Our driver stops at an T intersection. He makes a call and finds out that one direction, the main way to Ramallah through Qalandia check point, is very busy tonight with long waits. Al-Mu3raja’ is the other way in, around the check point but on a back road. He consults Sido, and Sido tells him to take the back road.
Al-Mu3raja’ means something like the winding path and it is, to my surprise!, a narrow road that winds upward from Jericho 1000 meters along a steep canyon wall through the Judean Hills to Ramallah. It is probably the most breathtakingly beautiful drive in the world (this is not entirely lost on me)…unless you have just traveled 28 hours and have 2 kids without seat belts or car seats and 500+ lbs of luggage in the back of a mini-van taxi and its the dark of night and you are a stranger in a strange land. I can see by the headlights that the canyon, the wadi, is very deep and the walls are steep and covered by scraggly trees and rocks. there is guardrail only 1/2 the time or less and the rest of the time the road just drops off to darkness. The driver is hauling ass. We ask him to slow down. He does. And then he speeds up again. my knuckles are white and Laila is climbing down and up and squirming. Suddenly Sufyan announces he has to go pee. And there is no room to pull over with cliff on one side and canyon on the other. But after a couple of minutes a small area on the canyon side opens up and we pull over and Sufyan pees on the side of the road. We get back on the road and 10 minutes later he has to poop. Which for S at this point means in a diaper. We cannot pull over, we are deep into the cliffs, and S begins to cry and say please Baba help me poop. I need da potty. I need da bathroom. and he is crying and we are scrambling to find a diaper. All we can find is one of Lailas, which he is mad about, and my heart is breaking once again for my little man in a sea of strangeness. what have we done? I think.
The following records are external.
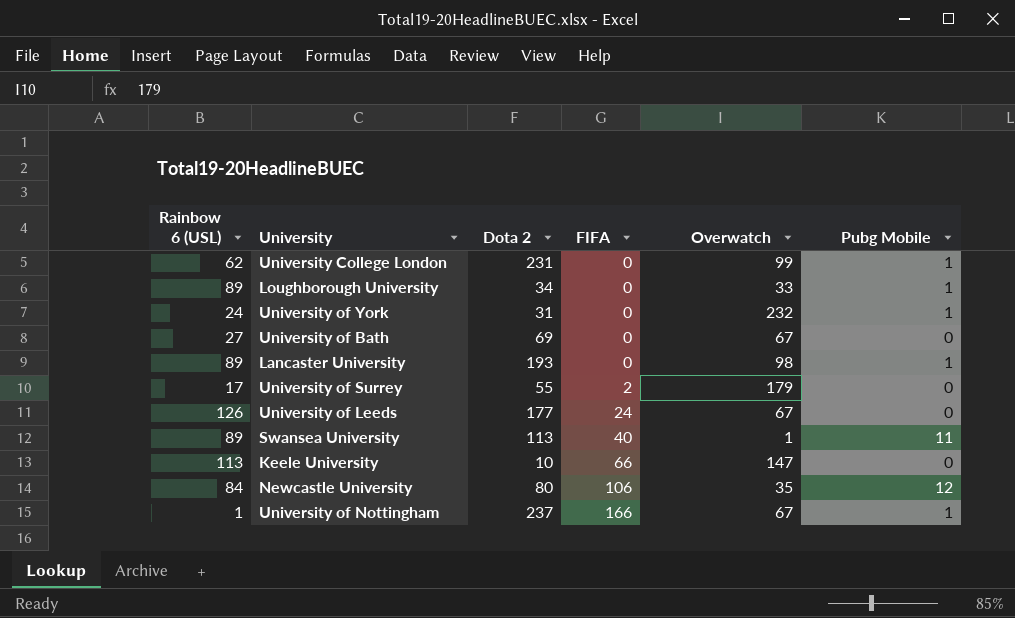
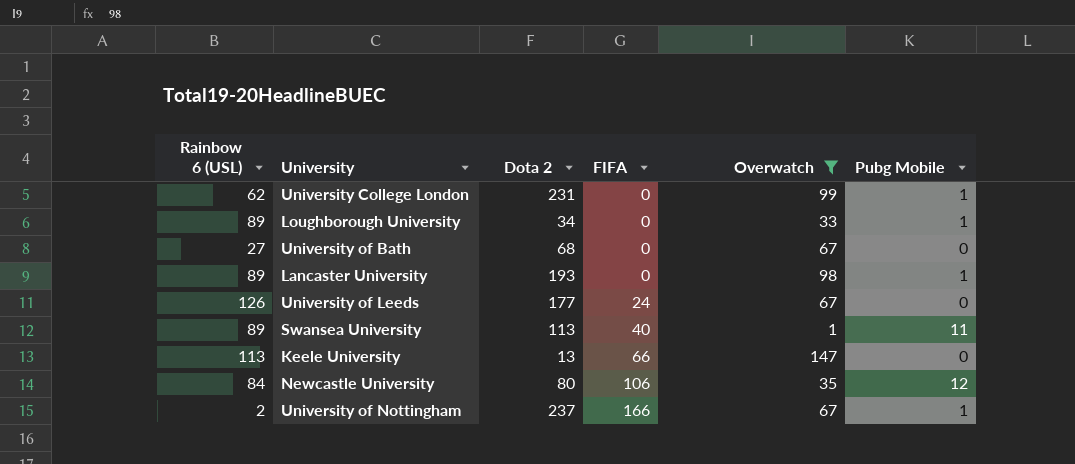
filter: none -> Overwatch <= 147
University of Bath | Dota 2: 69 -> 68
Keele University | Dota 2: 10 -> 13
University of Nottingham | Rainbow 6 (USL): 1 -> 2

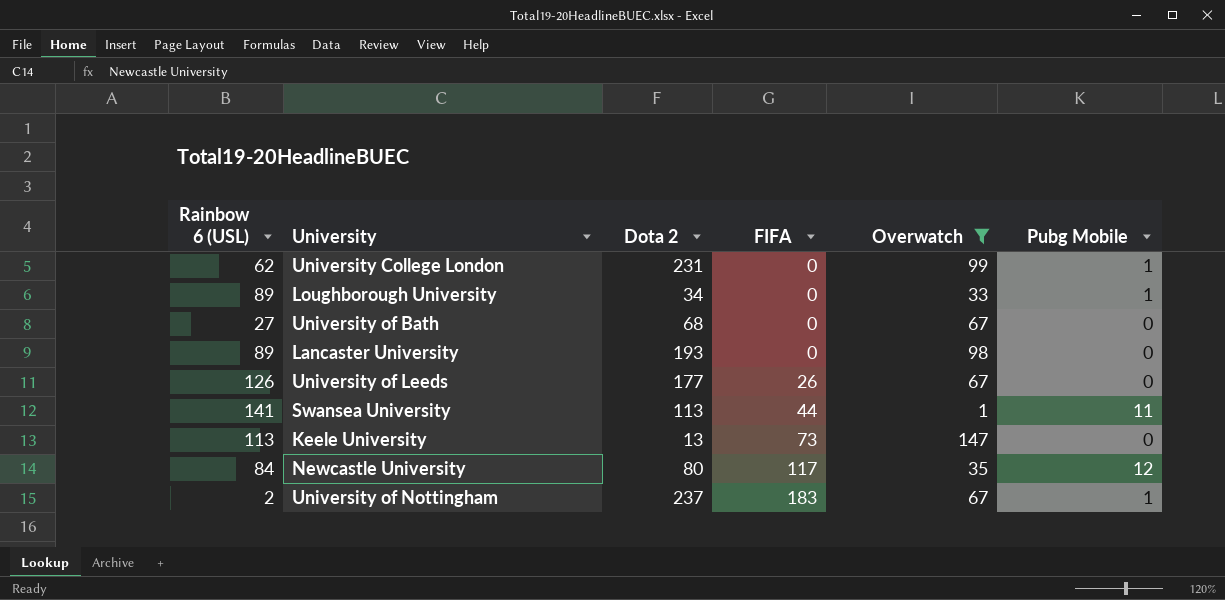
Lancaster University | Pubg Mobile: 1 -> 0
University of Leeds | FIFA: 24 -> 26
Swansea University | Rainbow 6 (USL): 89 -> 141
Swansea University | FIFA: 40 -> 44
Keele University | FIFA: 66 -> 73
Newcastle University | FIFA: 106 -> 117
University of Nottingham | FIFA: 166 -> 183

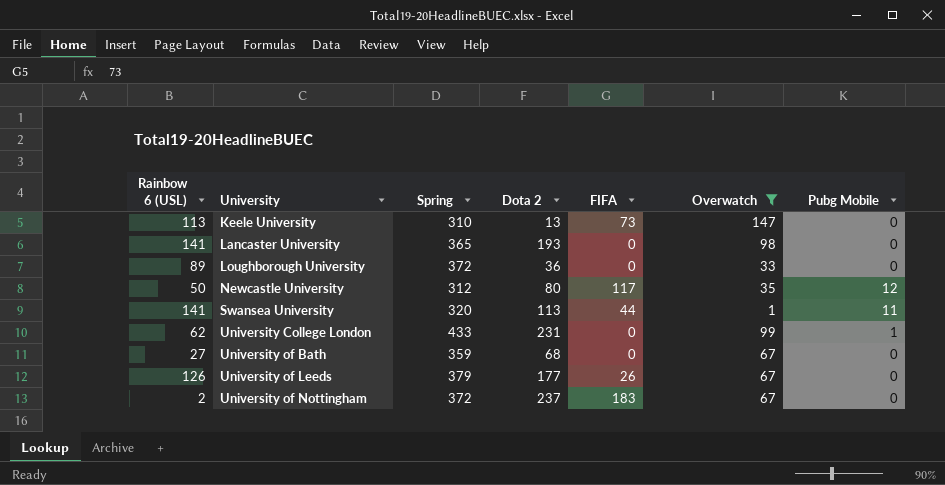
row order: FIFA ascending -> University ascending
column Spring | position: none -> 3
Lancaster University | Rainbow 6 (USL): 89 -> 141
Loughborough University | Dota 2: 34 -> 36
Loughborough University | Pubg Mobile: 1 -> 0
Newcastle University | Rainbow 6 (USL): 84 -> 50
University of Nottingham | Pubg Mobile: 1 -> 0

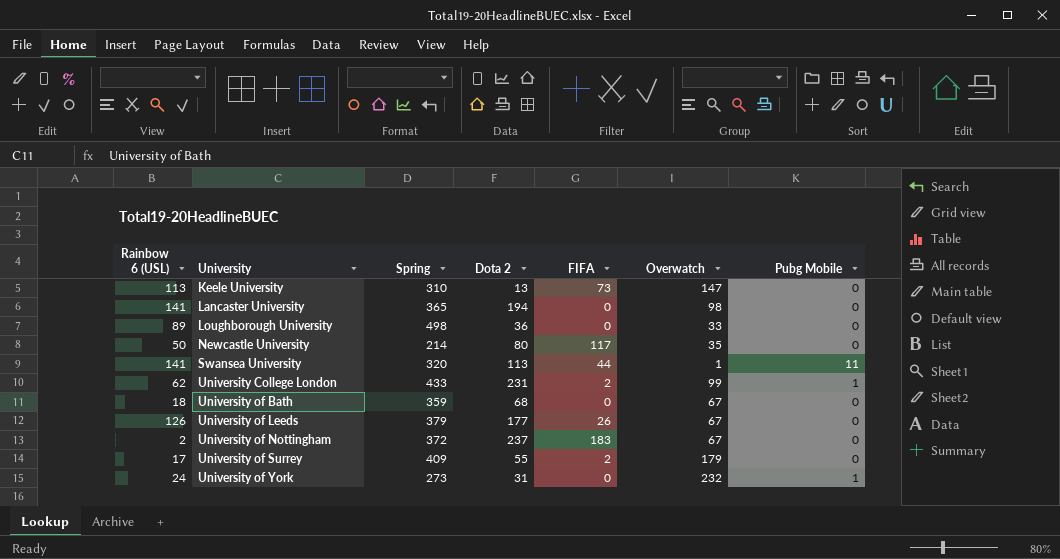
filter: Overwatch <= 147 -> none
Lancaster University | Dota 2: 193 -> 194
Loughborough University | Spring: 372 -> 498
Newcastle University | Spring: 312 -> 214
Newcastle University | Pubg Mobile: 12 -> 0
University College London | FIFA: 0 -> 2
University of Bath | Rainbow 6 (USL): 27 -> 18

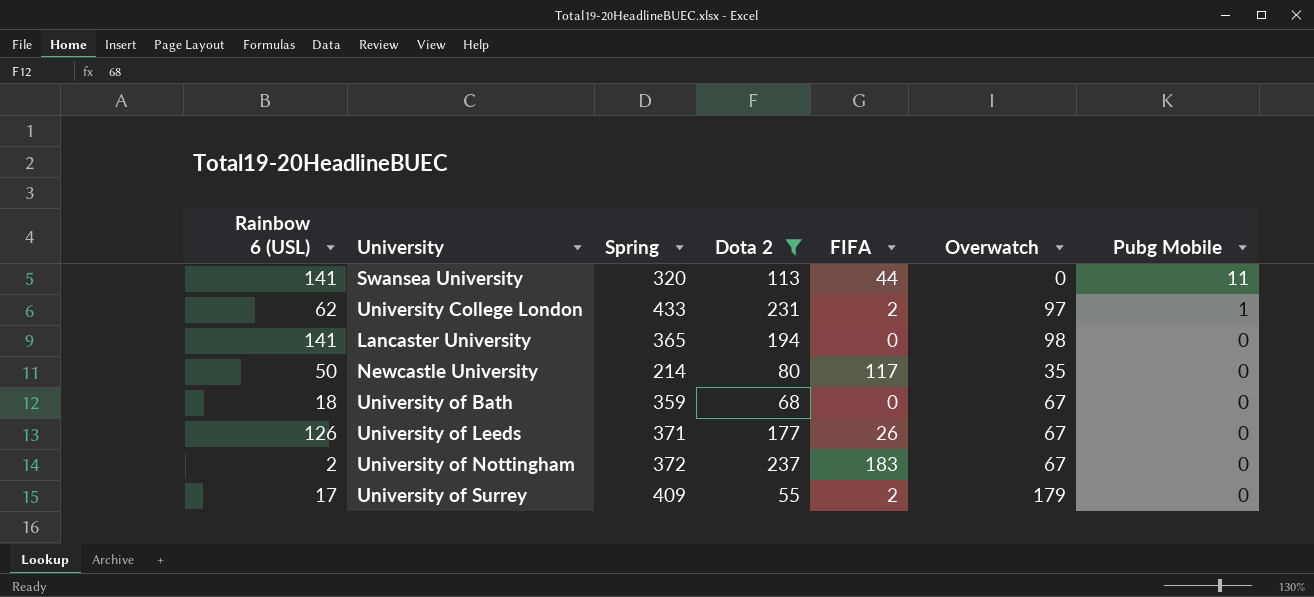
filter: none -> Dota 2 >= 55
row order: University ascending -> Pubg Mobile descending
Swansea University | Overwatch: 1 -> 0
University College London | Overwatch: 99 -> 97
University of Leeds | Spring: 379 -> 371

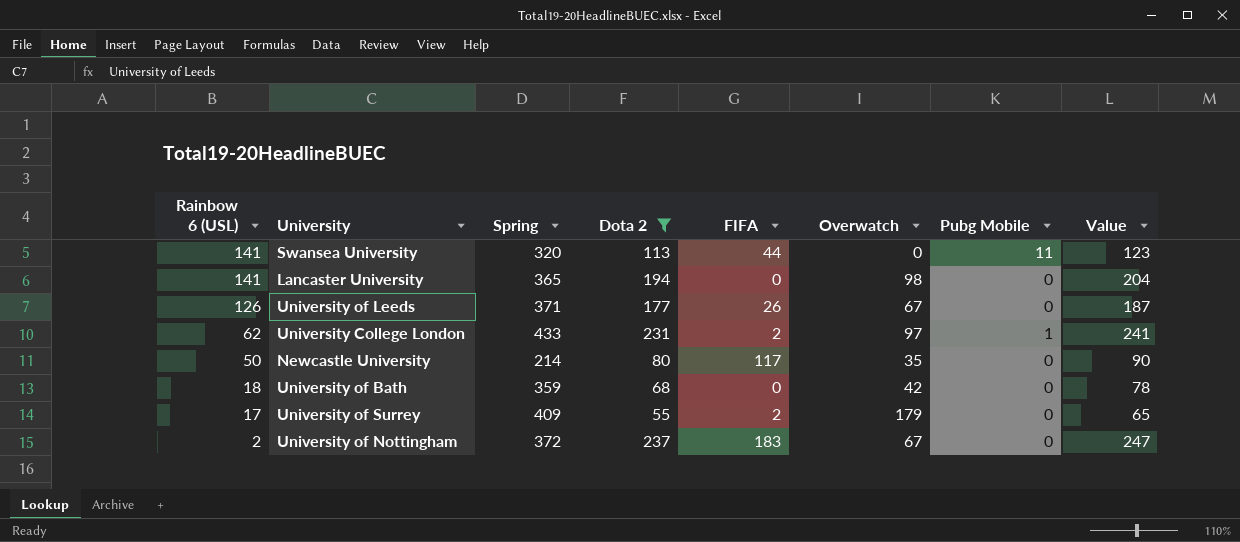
row order: Pubg Mobile descending -> Rainbow 6 (USL) descending
column Value | formula: none -> [Dota 2] + 10
University of Bath | Overwatch: 67 -> 42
Faris struggles a diaper onto Sufyan while the taxi bumps along over hills and Sufyan is crying. His belly hurts. Then all at once he is asleep in Faris’s arms and Laila is asleep in mine.
We enter a small town, Taybeh, and the limestone houses are quaint looking as they line the road. I see limestone steps, wrought iron banisters, potted plants. Up and down some more hills (these towns are built right into the sides of the wadi) and we enter Ramallah.
A flurry of lighted stores, coffee shops, groceries, and more steep hills and we are headed to our new home on Al-Tireh neighborhood.
I had expected the moment we walked into the house to be otherworldly, walking into the house I’d been staring at pictures of for months. I guess it was, but it was also late and I was totally exhausted and sort of numb. And so we stumbled into the house, wandered around and got lost in the rooms and finding our way back to the kitchen and front door and figuring out which bathroom was which…
and we are here.
We made it.
flight to Amman
here is the sticker that was all over our luggage showing we paid the “VIP” fee…
Gardens Super Market. Our neighborhood grocer. Well, one of them. This is the nearest one of a decent size. It stocks literally every kind of item, though limited choices of each. You can get tea, pots and pans, barbie-type dolls, lightbulbs and spaghetti sauce for example.
View of Ramallah from somewhere…the reason this is here is for you to see the buildings. This is how people are housed here. Mostly what I have seen are these large apartment buildings made of local limestone. There are of course free standing houses, but they are very expensive and seemingly rare and the only ones I’m aware of in my limited time here are new.
looking up the street from my gate. Ramallah is hills and more hills.
We found a playground with the help of a fellow expat mom.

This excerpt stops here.